Blog by Sumana Harihareswara, Changeset founder

25 Apr 2009, 23:27 p.m.

Hiro-ics Don't Scale, They Say

Hi, reader. I wrote this in 2009 and it's now more than five years old. So it may be very out of date; the world, and I, have changed a lot since I wrote it! I'm keeping this up for historical archive purposes, but the me of today may 100% disagree with what I said then. I rarely edit posts after publishing them, but if I do, I usually leave a note in italics to mark the edit and the reason. If this post is particularly offensive or breaches someone's privacy, please contact me.

Now I'm rereading Neal Stephenson's Snow Crash bit by bit. Spoiler ahead:

The important thing is, Hiro, that you have to understand the Mafia way. And the Mafia way is that we pursue larger goals under the guise of personal relationships. So, for example, when you were a pizza guy you didn't deliver pizzas fast because you made more money that way, or because it was some kind of a [expletive redacted] policy. You did it because you were carrying out a personal covenant between Uncle Enzo and every customer. This is how we avoid the trap of self-perpetuating ideology. Ideology is a virus. So getting this chick back is more than just getting a chick back. It's the concrete manifestation of an abstract policy goal. And we like concrete -- right, Vic?

pp. 349-350, massmarket paperback

There's a lot going on in this paragraph.

For one thing, the speaker makes the same tripartite distinction that my ex-boss does. How do you get peons in an institution to act in the organization's interest? Financial incentives, military-style unthinking policy compliance, or a relationship that comprises part of the employee's identity. That last one is most interesting. Fog Creek, the Mafia, some religons, really elite military units, Joss Whedon fan clubs, open source, sports cheerleading, political activism and nonprofit work are all activities or groups that go from "something I do" to "something I am."

We say "drink the Kool-Aid," not just because we know loyalty will kill you, but also because the ingestion metaphor sounds right to us. You are what you eat. Mike Daisey has a moment in at least the book version of 21 Dog Years: Doing Time at Amazon.com that touches on that. He writes a letter to Amazon founder Jeff Bezos, detailing a dream in which he cuts off Bezos's left hand and runs away with it:

You're all behind me, spilling out of the building like so many ants, but I'm running too fast for anyone to ever catch me. I'm out on the lawn, eating your hand, hungry like I've never been in my life. I eat the whole thing, chew through the bones, and now I own part of you, just like you own the best part of me. I wake up so indescribably proud.

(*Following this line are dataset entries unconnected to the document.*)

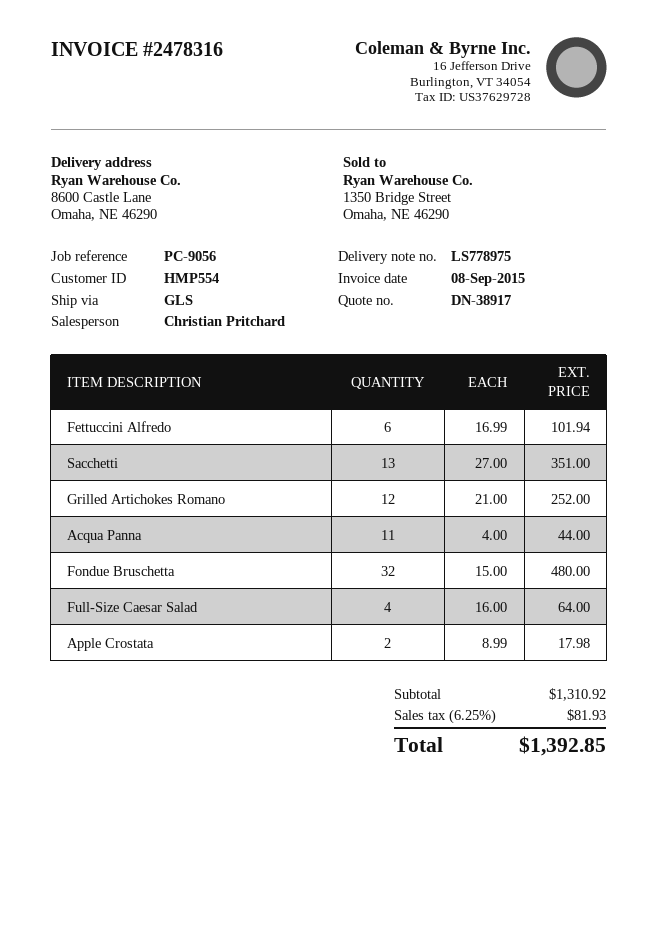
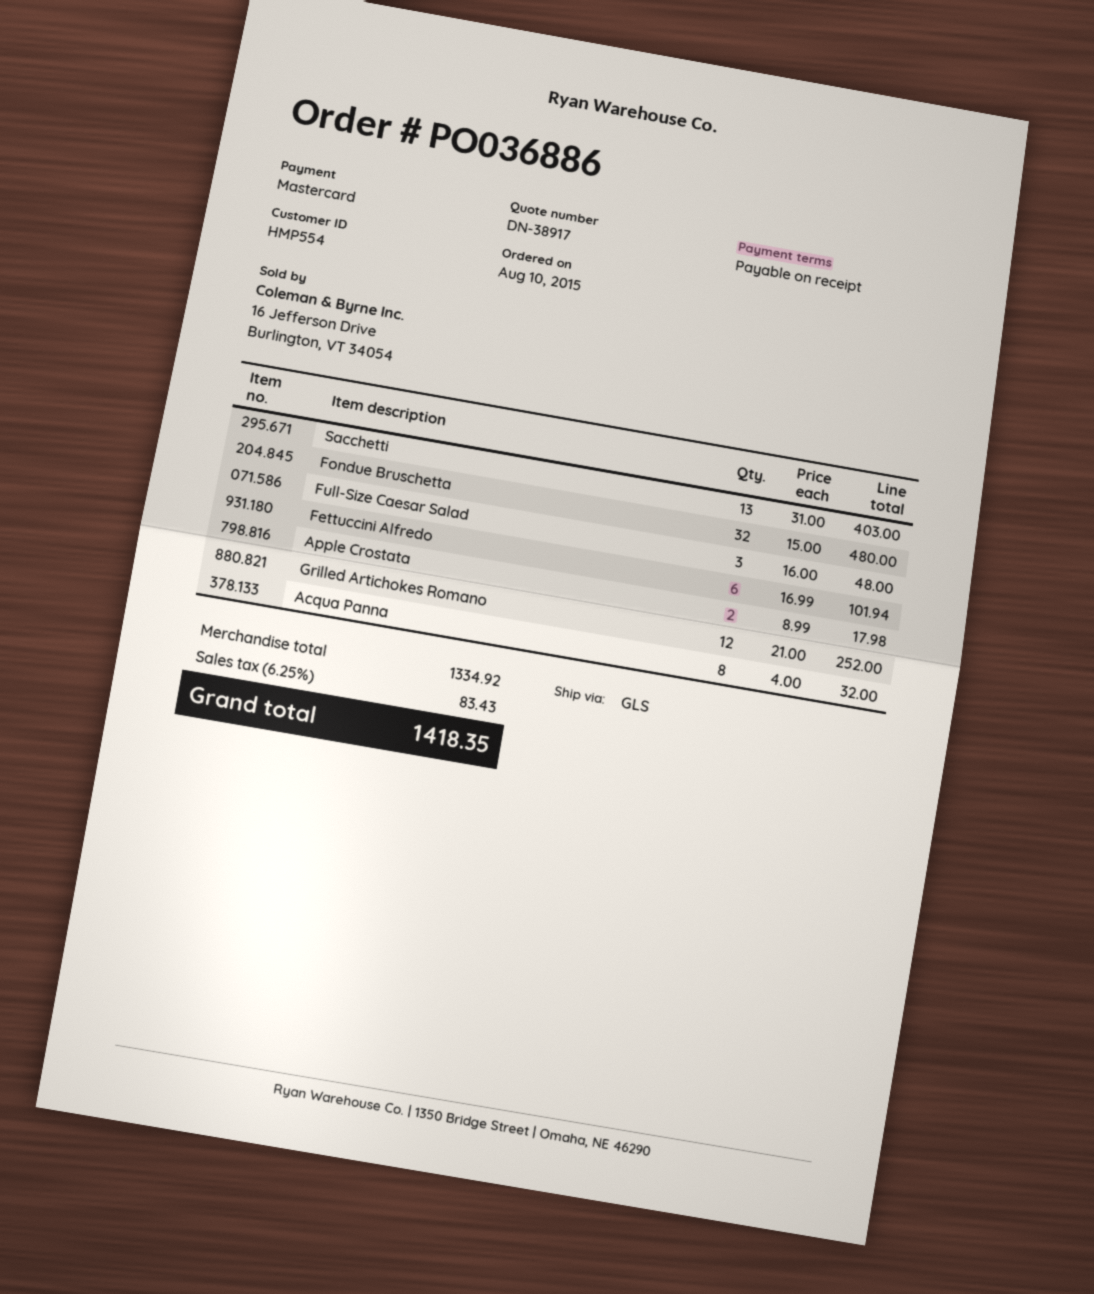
Sacchetti: 13 x 27.00 = 351.00 -> 13 x 31.00 = 403.00
Acqua Panna: 11 x 4.00 = 44.00 -> 8 x 4.00 = 32.00
Full-Size Caesar Salad: 4 x 16.00 = 64.00 -> 3 x 16.00 = 48.00
subtotal: 1310.92 -> 1334.92
tax: 6.25% = 81.93 -> 6.25% = 83.43
total: 1392.85 -> 1418.35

The speaker in Snow Crash, however, doesn't just value loyalty for sentimental reasons. The Mafia rescue Y.T. because she is a friend of Uncle Enzo. If they don't rescue her, then her relationship with Uncle Enzo means nothing, and the value of the personal relationships that structure the Mafia is suspect. That's the policy goal: to maintain the currency that is a friendship with a Mafia executive. Per existing real-life Mafia scholarship, organized crime aims to replace government, to become the main way people and households and businesses relate to each other and get their needs met.

This is why bureaucracy is a good thing: because otherwise it would be personal relationships that decided whether you could or couldn't get a license, or buy that car. No such thing as a sticker price without bureaucracy, incidentally.

But what is an institution that only comprises specific personal relationships, one that eschews ideology? Is it a family? Is it a tribe? Is it LinkedIn? It seems like a rather fragile thing to me, like the structures from "World of Goo," liable to fall over under their own weight, or when people find another social network with better swag. Thus L. Ron Hubbard's apocryphal line that the real money is in starting a religion. Ideology is a virus, sure, but it's also a trellis for the vines to grow up, to comfortably trap them.

Anathem is obviously about an institution (the monastery system) that has thought very hard about how to perpetuate itself over the thousands-of-years long term. But Snow Crash and Diamond Age are about institutions, too, and specifically about the challenges of building and leading multigenerational or world-changing institutions. Enzo, Y.T., Jason "Iron Pumper," the terra-cotta-blazer Mafia kids, and L. Bob Rife could make for a pretty entertaining "Management Secrets of Snow Crash" presentation. Maybe I should write it.